- What you should do: Search term "From": please copy every line of the records below that contains it.

- Exercise data:
★ ★ ★ ★
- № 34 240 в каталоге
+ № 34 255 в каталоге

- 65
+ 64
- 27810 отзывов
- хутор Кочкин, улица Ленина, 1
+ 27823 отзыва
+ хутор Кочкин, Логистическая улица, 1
★ ★ ★ ★
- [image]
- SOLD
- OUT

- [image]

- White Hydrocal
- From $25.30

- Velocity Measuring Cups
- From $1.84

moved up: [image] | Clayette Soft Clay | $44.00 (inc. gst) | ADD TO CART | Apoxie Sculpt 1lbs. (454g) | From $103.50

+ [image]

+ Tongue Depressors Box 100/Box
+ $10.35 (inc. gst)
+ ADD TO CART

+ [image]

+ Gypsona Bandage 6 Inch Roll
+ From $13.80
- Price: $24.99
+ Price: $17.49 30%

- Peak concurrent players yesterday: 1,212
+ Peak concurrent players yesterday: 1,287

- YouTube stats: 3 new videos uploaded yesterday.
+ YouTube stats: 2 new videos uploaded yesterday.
★ ★ ★ ★
- Result of the task:
- From $25.30
- From $1.84
moved up: [image] | Clayette Soft Clay | $44.00 (inc. gst) | ADD TO CART | Apoxie Sculpt 1lbs. (454g) | From $103.50
+ From $13.80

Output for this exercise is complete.